Aid Access responded to the letter by saying its services are legal under the precedent set by Roe v. Wade; however, a judge rejected the organization’s claims in part because the FDA had followed through with its threat.

According to Richard Hearn, the attorney who represented Aid Access in the suit:

“(The FDA) sent that threatening letter, but it took no action based upon that letter. All of our drugs were going through. The FDA and the Postal Service wasn’t stopping any. They weren’t arresting women. They weren’t doing anything like that. Women still have an option in Texas, just like they do in Idaho and other very red states.”

Christie Pitney, a doctor that prescribes the drugs for Aid Access in California and Massachusetts, says women can take the pills on their own and go to the emergency room if they have any complications without revealing that they had an abortion.
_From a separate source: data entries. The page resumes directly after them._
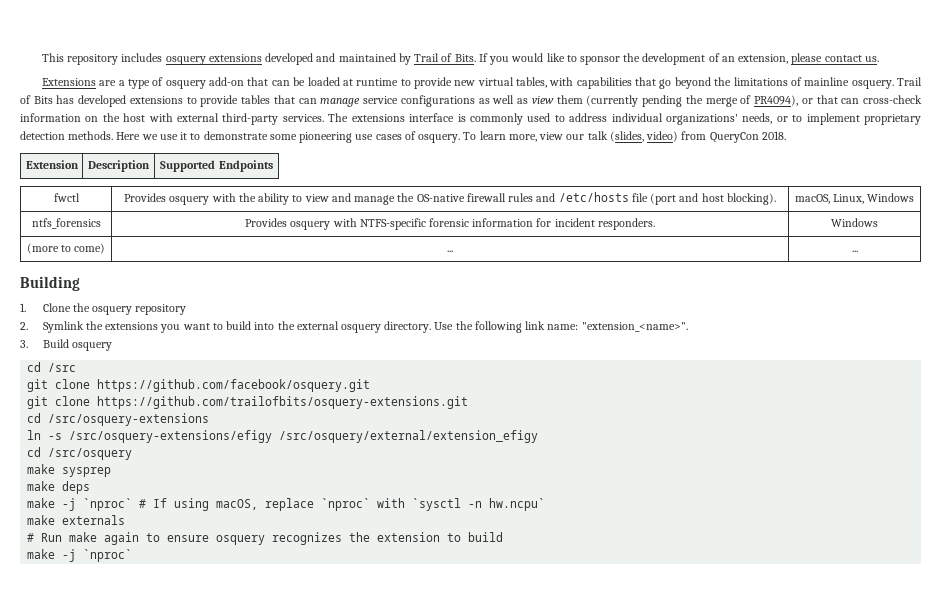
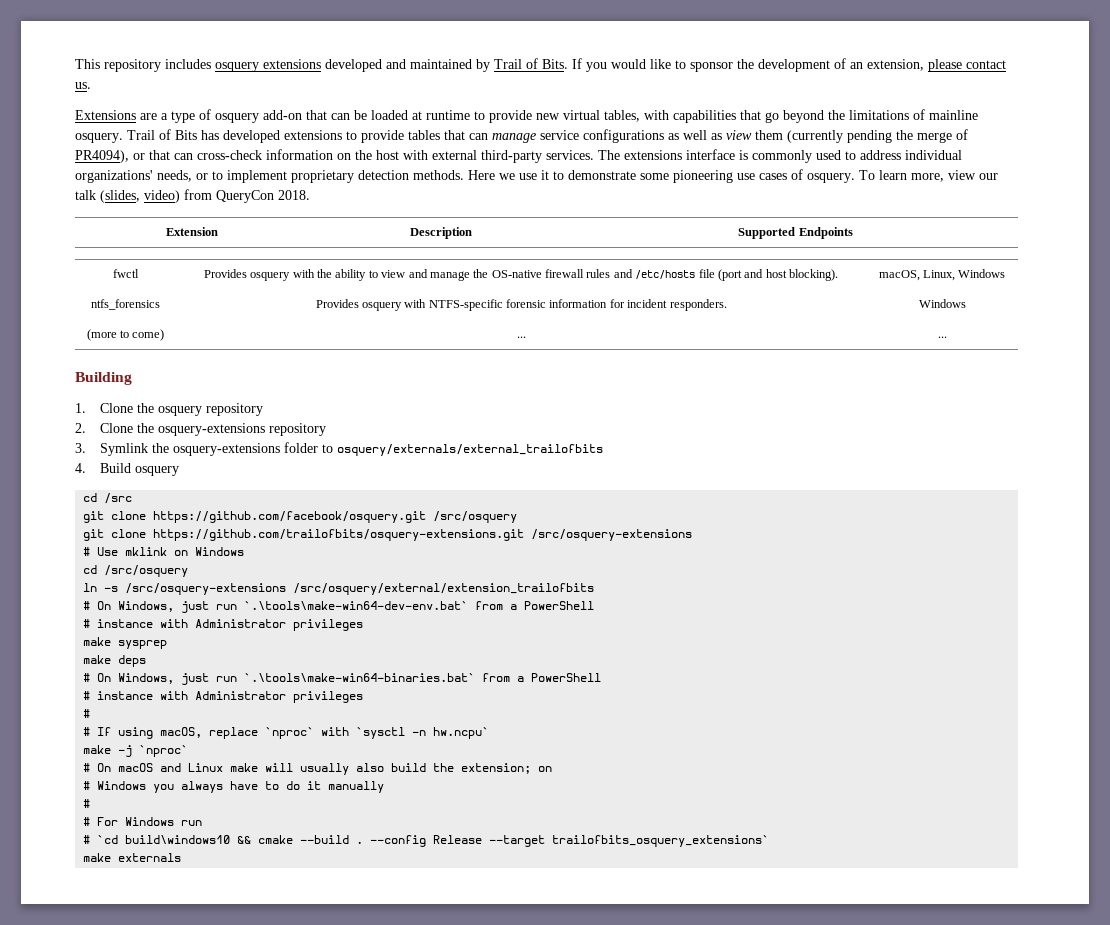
- 2. Symlink the extensions you want to build into the external osquery directory. Use the following link name: "extension_<name>".
- 3. Build osquery
+ 2. Clone the osquery-extensions repository
+ 3. Symlink the osquery-extensions folder to osquery/externals/external_trailofbits
+ 4. Build osquery
- git clone https://github.com/facebook/osquery.git
+ git clone https://github.com/facebook/osquery.git /src/osquery
- git clone https://github.com/trailofbits/osquery-extensions.git
- cd /src/osquery-extensions
+ git clone https://github.com/trailofbits/osquery-extensions.git /src/osquery-extensions
+ # Use mklink on Windows
+ cd /src/osquery
- ln -s /src/osquery-extensions/efigy /src/osquery/external/extension_efigy
- cd /src/osquery
+ ln -s /src/osquery-extensions /src/osquery/external/extension_trailofbits
+ # On Windows, just run `.\tools\make-win64-dev-env.bat` from a PowerShell
+ # instance with Administrator privileges
  make sysprep
  make deps
- make -j `nproc` # If using macOS, replace `nproc` with `sysctl -n hw.ncpu`
+ # On Windows, just run `.\tools\make-win64-binaries.bat` from a PowerShell
+ # instance with Administrator privileges
+ #
+ # If using macOS, replace `nproc` with `sysctl -n hw.ncpu`
+ make -j `nproc`
+ # On macOS and Linux make will usually also build the extension; on
+ # Windows you always have to do it manually
+ #
+ # For Windows run
+ # `cd build\windows10 && cmake --build . --config Release --target trailofbits_osquery_extensions`
  make externals
- # Run make again to ensure osquery recognizes the extension to build
- make -j `nproc`

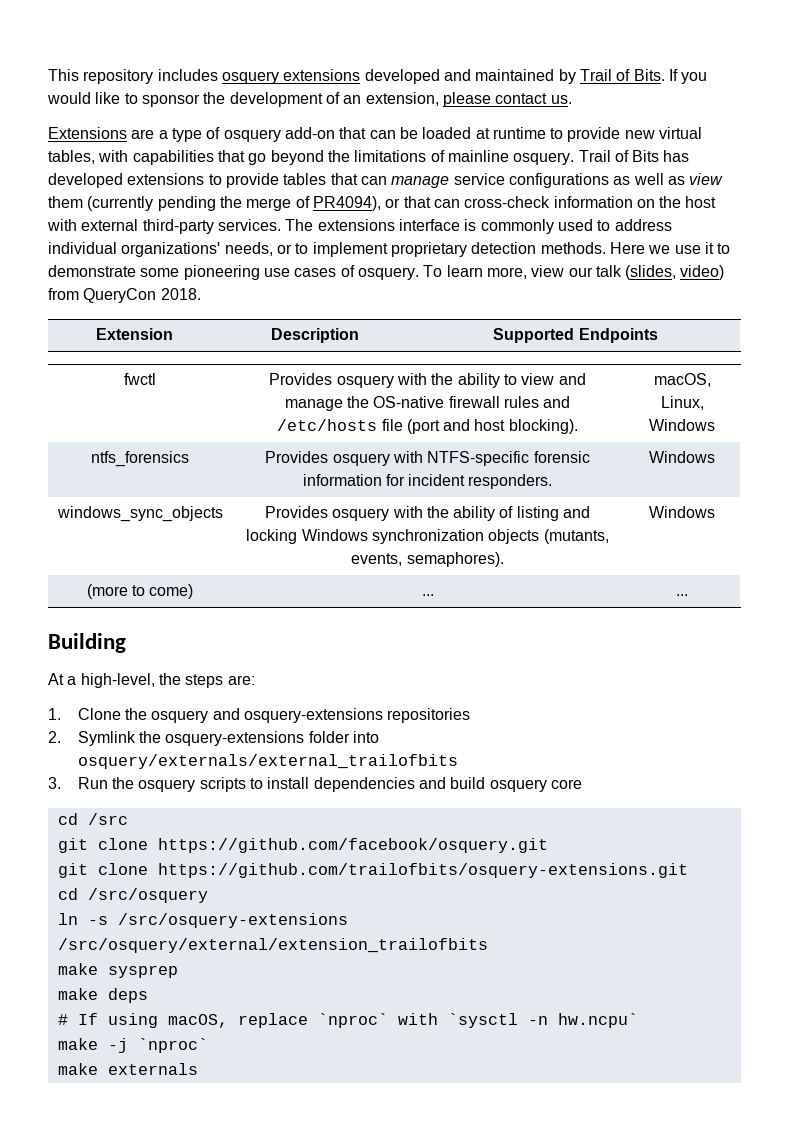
+ windows_sync_objects | Provides osquery with the ability of listing and locking Windows synchronization objects (mutants, events, semaphores). | Windows
- 1. Clone the osquery repository
- 2. Clone the osquery-extensions repository
- 3. Symlink the osquery-extensions folder to osquery/externals/external_trailofbits
+ At a high-level, the steps are:
+ 1. Clone the osquery and osquery-extensions repositories
+ 2. Symlink the osquery-extensions folder into osquery/externals/external_trailofbits
- 4. Build osquery
+ 3. Run the osquery scripts to install dependencies and build osquery core
- git clone https://github.com/facebook/osquery.git /src/osquery
+ git clone https://github.com/facebook/osquery.git
- git clone https://github.com/trailofbits/osquery-extensions.git /src/osquery-extensions
- # Use mklink on Windows
+ git clone https://github.com/trailofbits/osquery-extensions.git
- # On Windows, just run `.\tools\make-win64-dev-env.bat` from a PowerShell
- # instance with Administrator privileges
  make sysprep
  make deps
- # On Windows, just run `.\tools\make-win64-binaries.bat` from a PowerShell
- # instance with Administrator privileges
- #
- # On macOS and Linux make will usually also build the extension; on
- # Windows you always have to do it manually
- #
- # For Windows run
- # `cd build\windows10 && cmake --build . --config Release --target trailofbits_osquery_extensions`

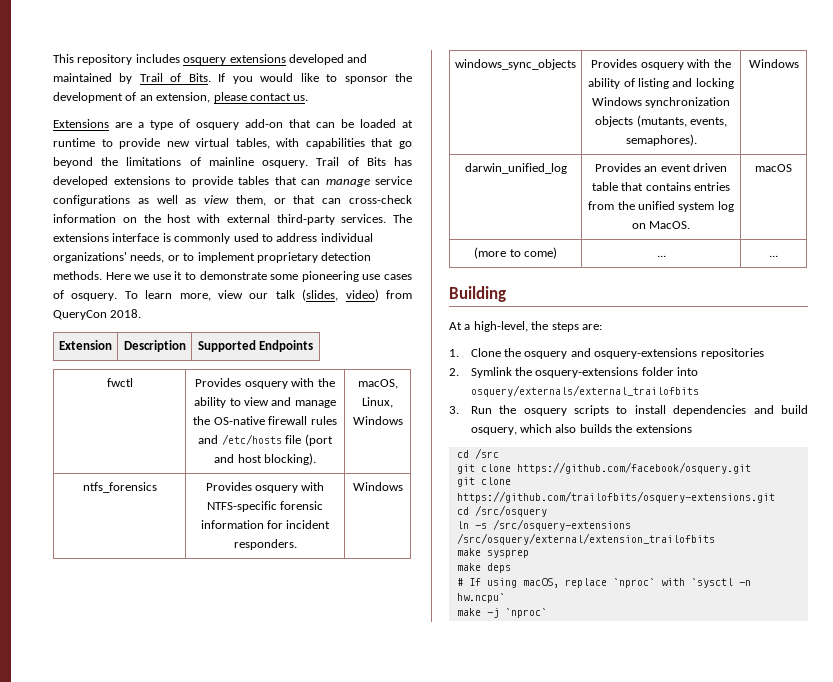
- Trail of Bits has developed extensions to provide tables that can manage service configurations as well as view them (currently pending the merge of PR4094), or that can cross-check information on the host with external third-party services.
+ Trail of Bits has developed extensions to provide tables that can manage service configurations as well as view them, or that can cross-check information on the host with external third-party services.
+ darwin_unified_log | Provides an event driven table that contains entries from the unified system log on MacOS. | macOS
- 3. Run the osquery scripts to install dependencies and build osquery core
+ 3. Run the osquery scripts to install dependencies and build osquery, which also builds the extensions
- make externals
“If there’s ever a legal concern or just, you know, a concern of stigma, or they don’t want their family to know, then patients can always just say that they think that they’re having a miscarriage,” Pitney said. “There’s no way that [the hospital] will ever be able to tell the difference between a miscarriage and abortion.”

Regardless of what happens with the Texas abortion law, Gomperts intends to continue her work.

“I think that women living in Texas deserve to have access in their own state, near where they live,” she said. “The U.S. should take better care of its pregnant women.”